Calibrate? Good Times! (Home Theater)
No doubt you’ve been to these people’s houses and seen their TVs. Every setting is cranked to maximum. A corresponding rectangle of paint on the opposite wall is singed and peeling, caused by the beam of excessive heat and radiation. The colors are completely out of whack, fleshtones are bright red, and the greens are horrid and unearthly to the point that it makes you nauseous. In addition, a toddler or some equally incompetent person has fiddled with the remote, as the aspect ratio is on the wrong setting so that only 20 percent of the source is actually visible on the screen. As you’re about to cry out, “What in the name of hell happened to that?!” your host stops you short by saying, “Just picked that baby up from the store. She’s a beaut, ain’t she? Someday I may even get some sort of HD to show on it. Now come ride shotgun with me while I mulch my lawn.”
Since you’re reading this, chances are good that you aren’t one of these people. However, if you are, may I—with humility, good will, and only the purest of intentions—offer this gentle rebuke: Get your damn TV calibrated, you jackass! (Sorry, sorry! It’s just my passion coming through. I’m sure you’re barely a jackass at all.) You could hire a professional, which I certainly wouldn’t discourage you from doing. But as I’ve just been through the process of dialing in two new sets at my own home, perhaps I can walk you through the do-it-yourself process, provided you’re not still mad at me.
First, you’ll need some test patterns, on Blu-ray, of course. You do have a Blu-ray player, don’t you, dumbass? (Sorry! There’s that passion again. I promise I’ll try to tame it down.) There are a couple of options, the obvious choice being the estimable Digital Video Essentials: HD Basics, available for about $16 online. Amazon.com also sells the equally highly regarded Spears & Munsil High Definition Benchmark Blu-ray Edition for a little more. Or you could go on the cheap and use the super-secret test patterns that are on every Disney Blu-ray. You can access these from the main menu by entering the numbers 7-6-6-9 from the remote. (Having given away the secret, I’m relatively sure that one or more of the many black-ops kill squads that Disney keeps on call 24 hours a day is now silently speeding to my home.)

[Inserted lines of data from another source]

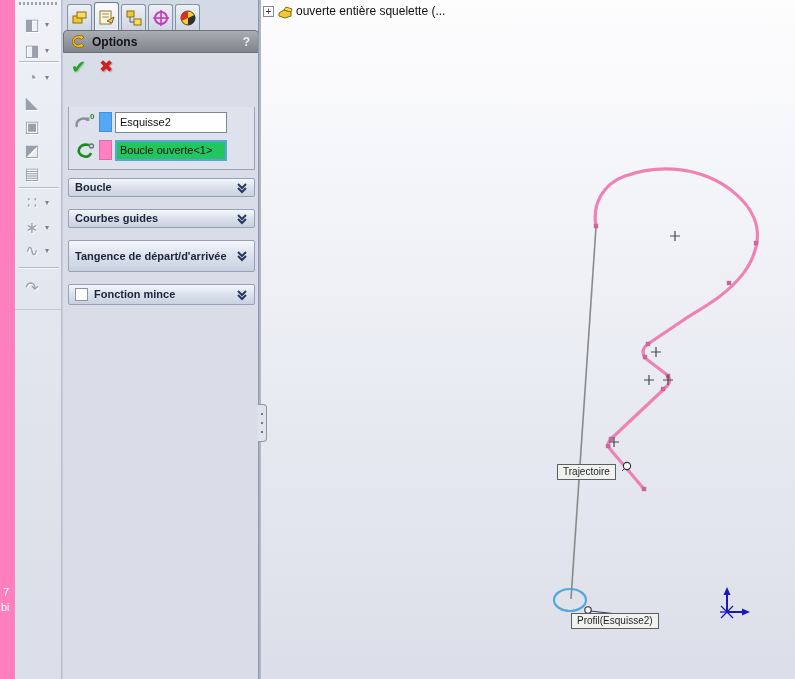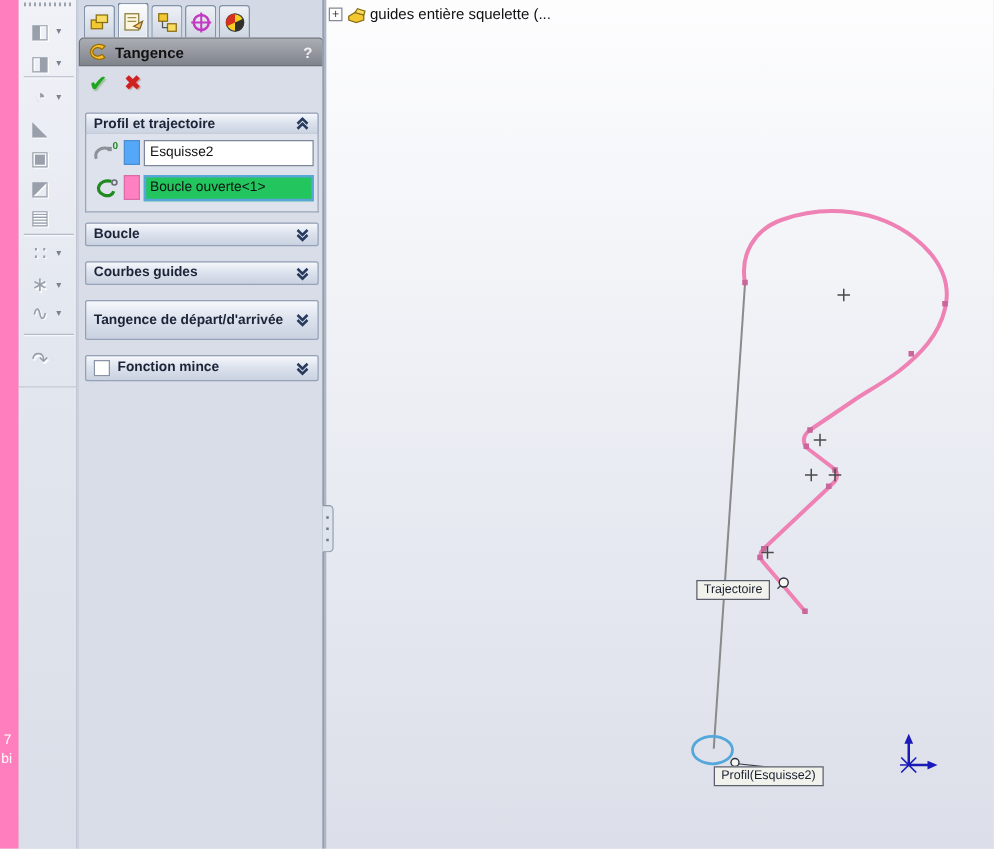--- a/index.html
+++ b/index.html
@@ -283,7 +283,7 @@
         <path d="M2 9 L7 6 L14 8 L14 12 L8 14 L2 12 Z" fill="#f2c832" stroke="#8a6d10"></path>
         <path d="M7 6 L9 3 L15 5 L14 8 Z" fill="#f8dc60" stroke="#8a6d10"></path>
       </svg>
-      <span class="tree-label">guides entière squelette  (...</span>
+      <span class="tree-label">ouverte entière squelette  (...</span>
     </div>
 
     <svg class="sketch-svg" width="534" height="679" viewBox="0 0 534 679">

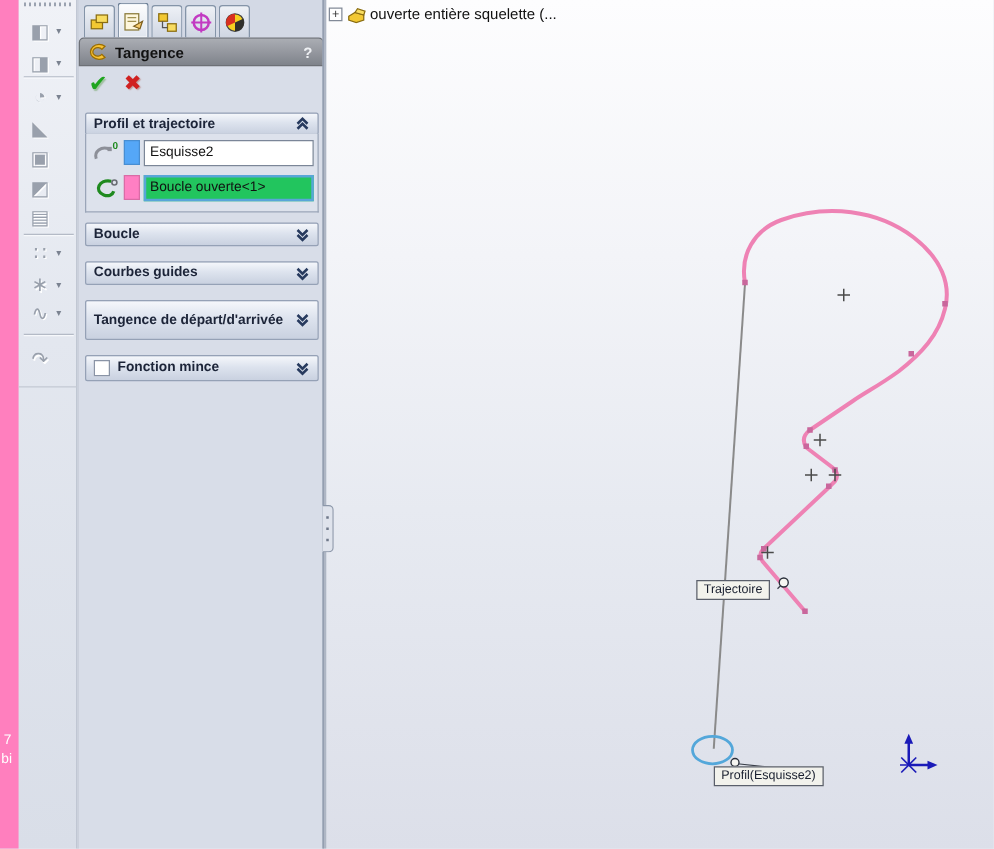--- a/index.html
+++ b/index.html
@@ -200,7 +200,7 @@
       <svg width="17" height="17" viewBox="0 0 17 17">
         <path d="M14 4 A7 6 0 1 0 14 13 L11.5 10.5 A4 3.4 0 1 1 11.5 6.5 Z" fill="#f7c133" stroke="#9a6d00" stroke-width="1"></path>
       </svg>
-      <span class="pm-title">Tangence</span>
+      <span class="pm-title">Options</span>
       <span class="pm-help">?</span>
     </div>
 

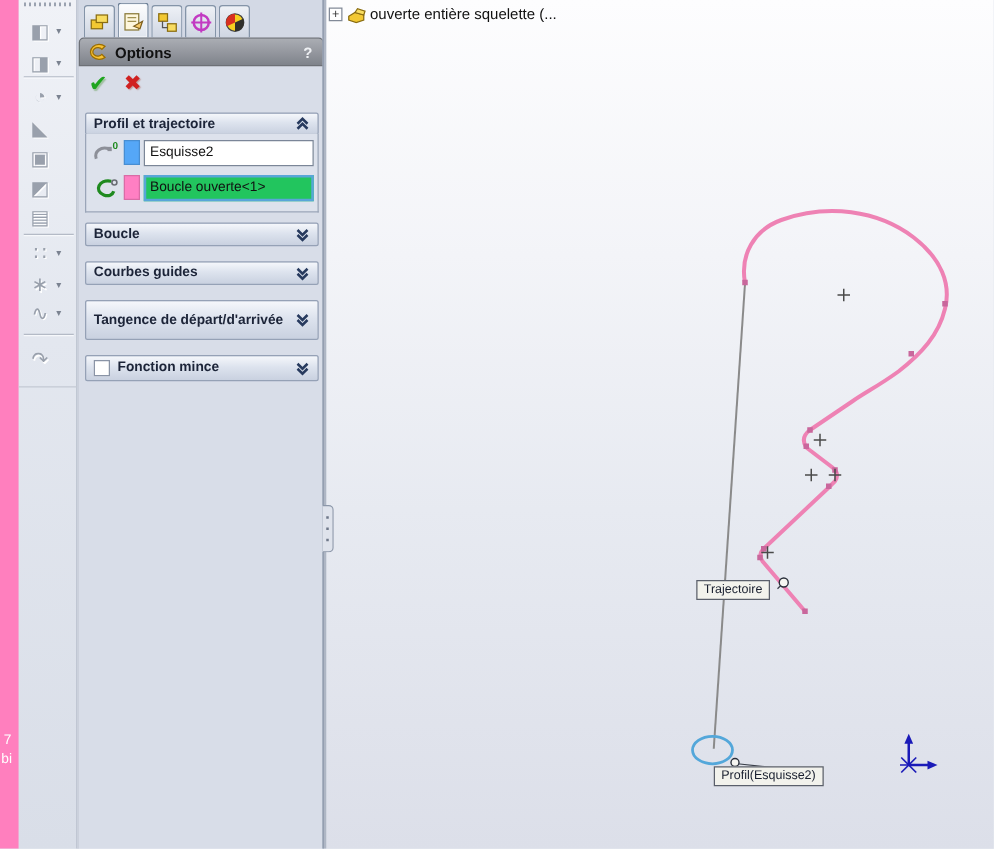--- a/index.html
+++ b/index.html
@@ -209,13 +209,6 @@
       <div class="btn-cancel">✖</div>
     </div>
 
-    <div class="grpbar" style="top:90px; height:18px;">
-      <span class="gtitle">Profil et trajectoire</span>
-      <svg class="chev" viewBox="0 0 12 12">
-        <polyline points="2,6 6,2 10,6"></polyline>
-          <polyline points="2,10 6,6 10,10"></polyline>
-      </svg>
-    </div>
     <div class="grpbody">
       <div class="selrow" style="top:3px;">
         <svg class="selicon" viewBox="0 0 26 22">

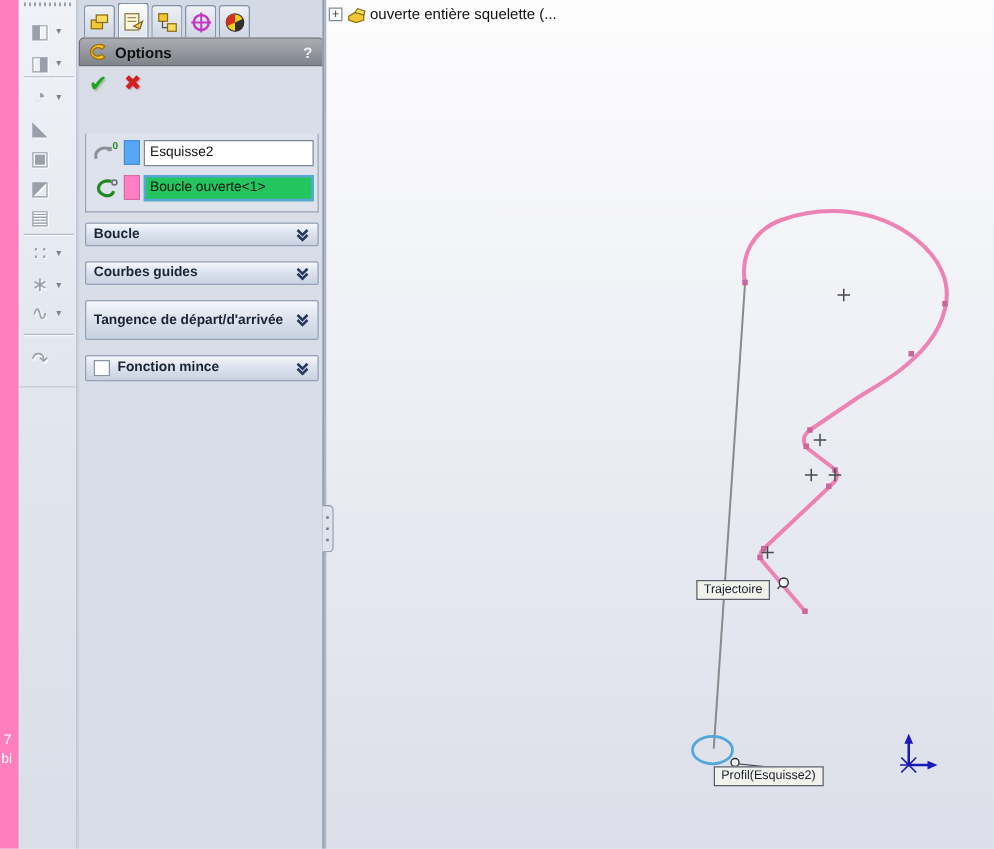--- a/index.html
+++ b/index.html
@@ -68,7 +68,7 @@
   .selrow { position:absolute; left:4px; height:24px; display:flex; align-items:center; }
   .selicon { width:26px; height:22px; flex:none; }
   .swatch { width:13px; height:20px; flex:none; margin-right:3px; border:1px solid rgba(0,0,0,.15); }
-  .selbox { width:136px; height:21px; font-size:11px; color:#111; padding:3px 4px;
+  .selbox { width:112px; height:21px; font-size:11px; color:#111; padding:3px 4px;
     background:#fff; border:1px solid #7b8698; white-space:nowrap; overflow:hidden; }
   .selbox.selected { background:#22c55e; border:2px solid #58a6d8; padding:2px 3px; }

You’ll immediately want to crank down, hard, on the brightness setting. If you haven’t changed it from its default setting, your set is probably putting out more lumens than the Great Lighthouse at Alexandria. Find yourself a PLUGE pattern. (This stands for Picture Line-Up Generation Equipment, and, as I’ve never heard it spoken out loud, I can only assume it’s pronounced “pluggie,” or “ploohey,” or “ploojah,” or preferably just not spoken out loud.) Then, you’ll need to dial in the shadow detail. I’m certain you’ll be far happier with blacks that are black and not an eye-burning shade of bright gray. Sony’s super-secret PLUGE pattern is located on the bottom right of the color bars, according to technical director Scrooge McDuck IV. The contrast setting, or white level, which will probably also be cranked, is relatively easy to optimize. You may need to find yourself a blue filter to properly set the color—some calibration discs even include one. If yours doesn’t, it may take a little digging on the Internet, as there are very few blue filter stores in most people’s immediate neighborhoods.
If you get all that done, you’ll likely be a good deal better off than you were when you started, but if you really want to fine-tune it, you’ll want to calibrate your set’s gray-scale tracking. “Wow!” I can hear you saying. “That sounds fun! Tell me more!” I know. Settle down. It actually is kind of fun, if you don’t have a whole lot else going on in your life. To do it, you’ll need the right gray test patterns and something to measure the color with. A number of different colorimeters are available at prices that range from $120 to thousands of dollars. If, like me, you have set aside almost no money for a colorimeter, you can go the cheap—but no less accurate—route of building an optical comparometer. All you do is knock together a small box to house a flashlight with a 6500K bulb (the correct color temperature) shining on a photographic gray card and a white card with holes cut into them. Put up your gray test patterns, then peer through your comparometer and use your TV’s white-balance controls to match the screen to the gray of your comparometer. Voilà! Of course, the downside is that if anyone sees you doing it, you’ll have to sell your house and move to avoid the shame.
In short, dear friends, if I could leave you with anything, it would be this: Get your damn TV calibrated, you jackass!